__THE TASK__
Show, in full, each line of the data that contains "span".
=-=-=
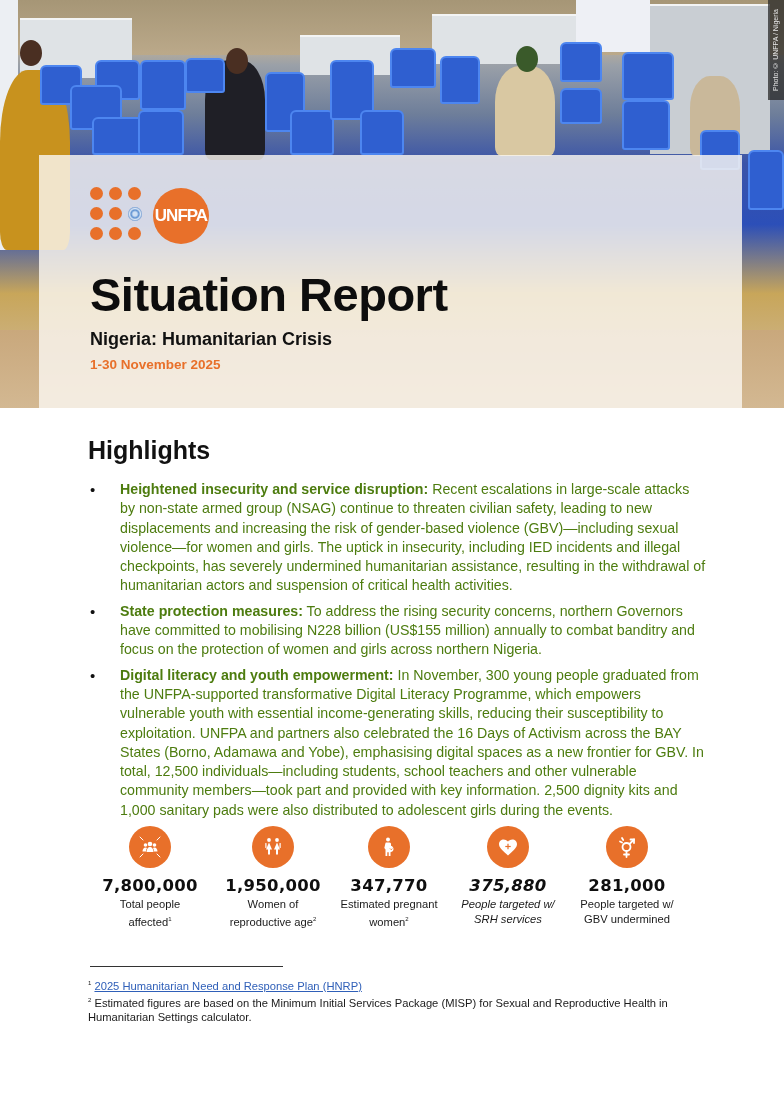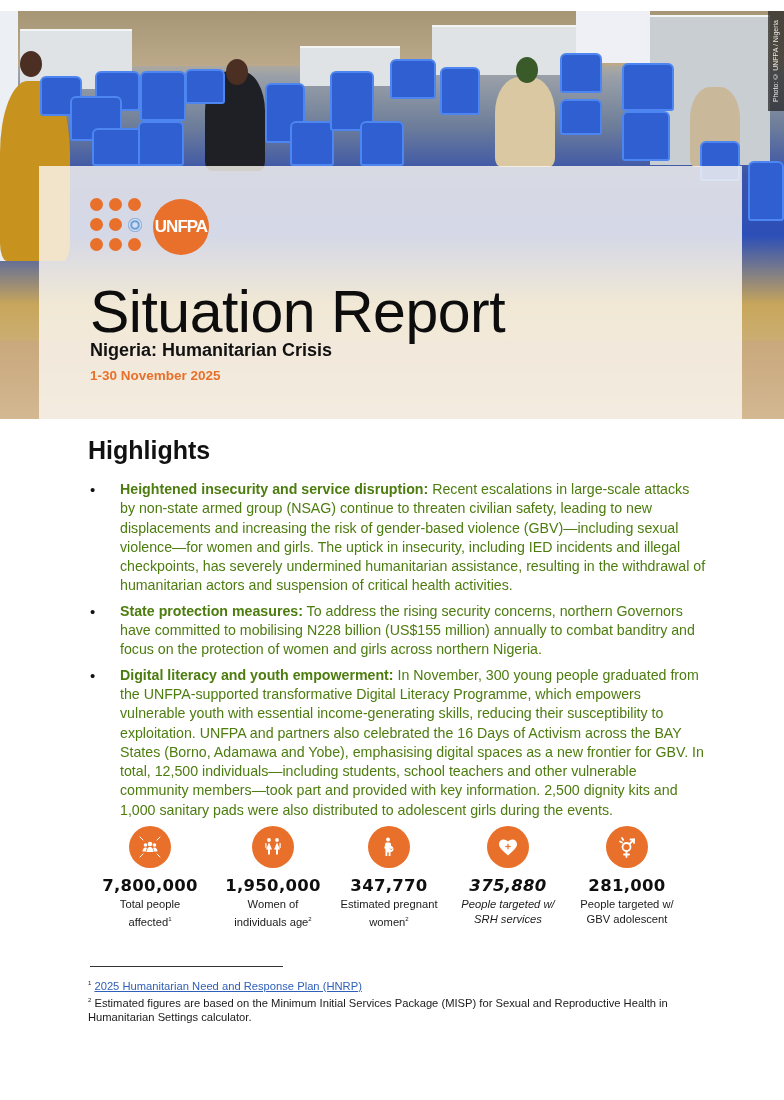--- a/index.html
+++ b/index.html
@@ -8,7 +8,7 @@
 
   
   .hero {
-    position: absolute; left: 0; top: 11px; width: 784px; height: 408px; overflow: hidden;
+    position: absolute; left: 0; top: 0; width: 784px; height: 408px; overflow: hidden;
     background:
       linear-gradient(180deg, #b9a88a 0%, #c7b494 10%, #9aa0a8 16%, #6e7e9a 28%, #3a54a8 40%, #2c4fb8 55%, #c8a65a 72%, #cdb488 88%, #c9ae86 100%);
   }

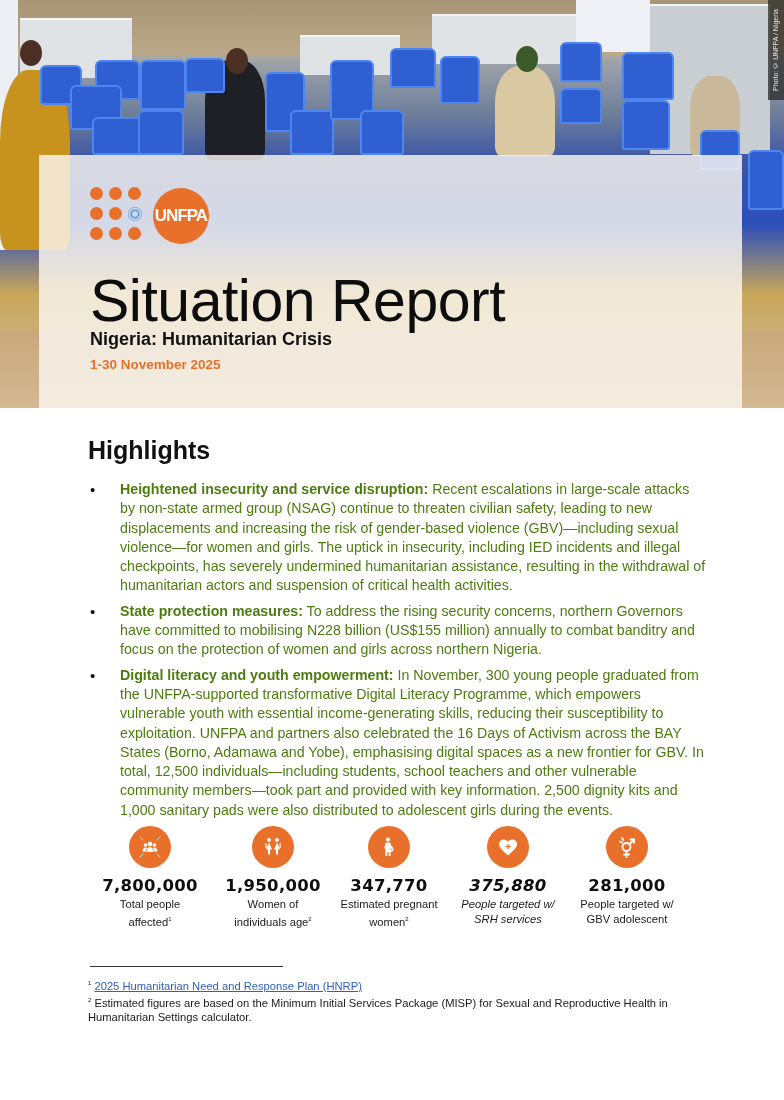--- a/index.html
+++ b/index.html
@@ -45,7 +45,7 @@
     display: flex; align-items: center; justify-content: center;
     font-family: "Liberation Sans", sans-serif; font-stretch: condensed; }
 
-  .title { position: absolute; left: 51px; top: 112px; font-size: 59px; font-weight: normal; color: #0d0d0d; letter-spacing: -0.5px; }
+  .title { position: absolute; left: 51px; top: 112px; font-size: 47px; font-weight: bold; color: #0d0d0d; letter-spacing: -0.5px; }
   .subtitle { position: absolute; left: 51px; top: 174px; font-size: 18px; font-weight: bold; color: #111; }
   .date { position: absolute; left: 51px; top: 202px; font-size: 13.5px; font-weight: bold; color: #e8702a; }
 

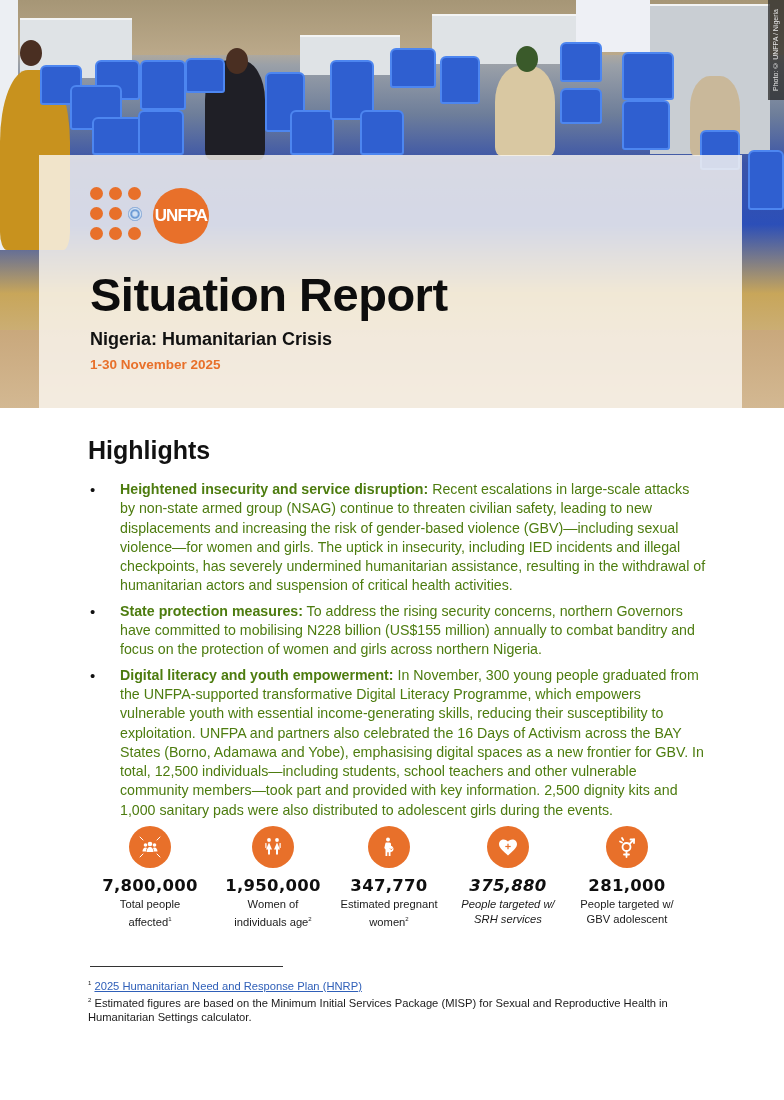--- a/index.html
+++ b/index.html
@@ -187,7 +187,7 @@
         </svg>
     </div>
     <div class="num">1,950,000</div>
-    <div class="lbl"><span>Women of</span><br><span>individuals age</span><sup>2</sup></div>
+    <div class="lbl"><span>Women of</span><br><span>reproductive age</span><sup>2</sup></div>
   </div>
 
   <div class="stat" style="left:234px;">

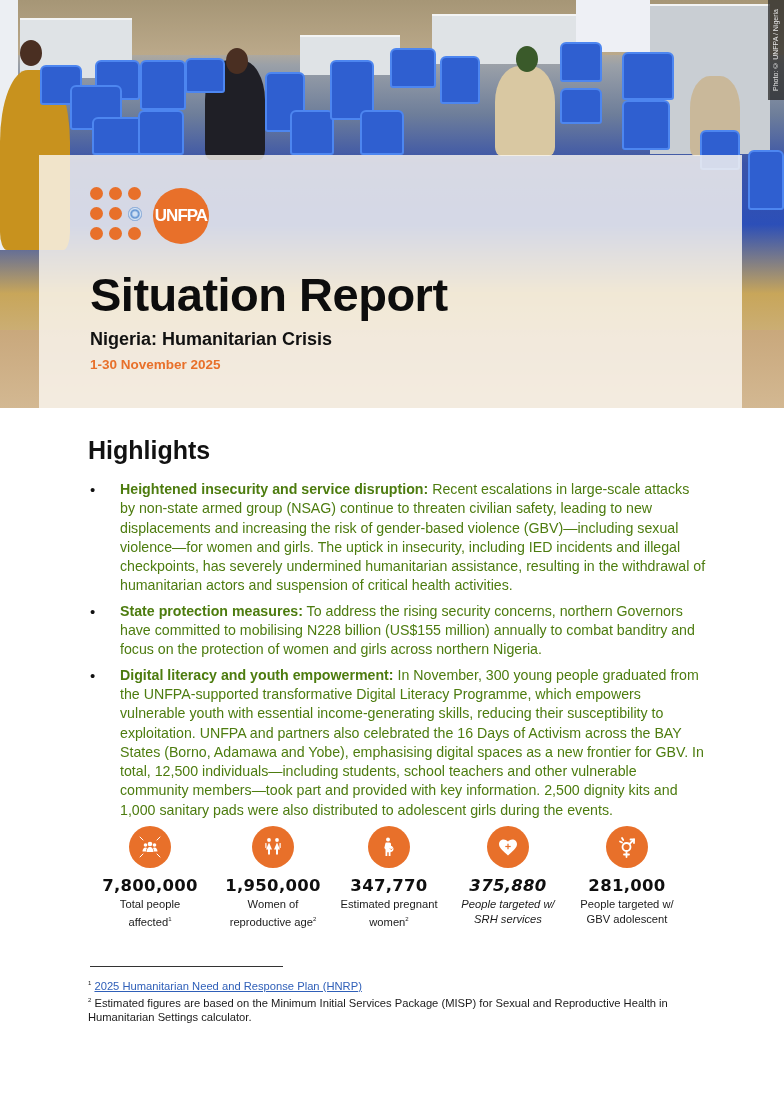--- a/index.html
+++ b/index.html
@@ -233,7 +233,7 @@
         </svg>
     </div>
     <div class="num">281,000</div>
-    <div class="lbl"><span>People targeted w/</span><br><span>GBV adolescent</span></div>
+    <div class="lbl"><span>People targeted w/</span><br><span>GBV undermined</span></div>
   </div>
 </div>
=-=-=
__SOLUTION TO THIS EXERCISE__
-    <div class="lbl"><span>Women of</span><br><span>individuals age</span><sup>2</sup></div>
+    <div class="lbl"><span>Women of</span><br><span>reproductive age</span><sup>2</sup></div>
-    <div class="lbl"><span>People targeted w/</span><br><span>GBV adolescent</span></div>
+    <div class="lbl"><span>People targeted w/</span><br><span>GBV undermined</span></div>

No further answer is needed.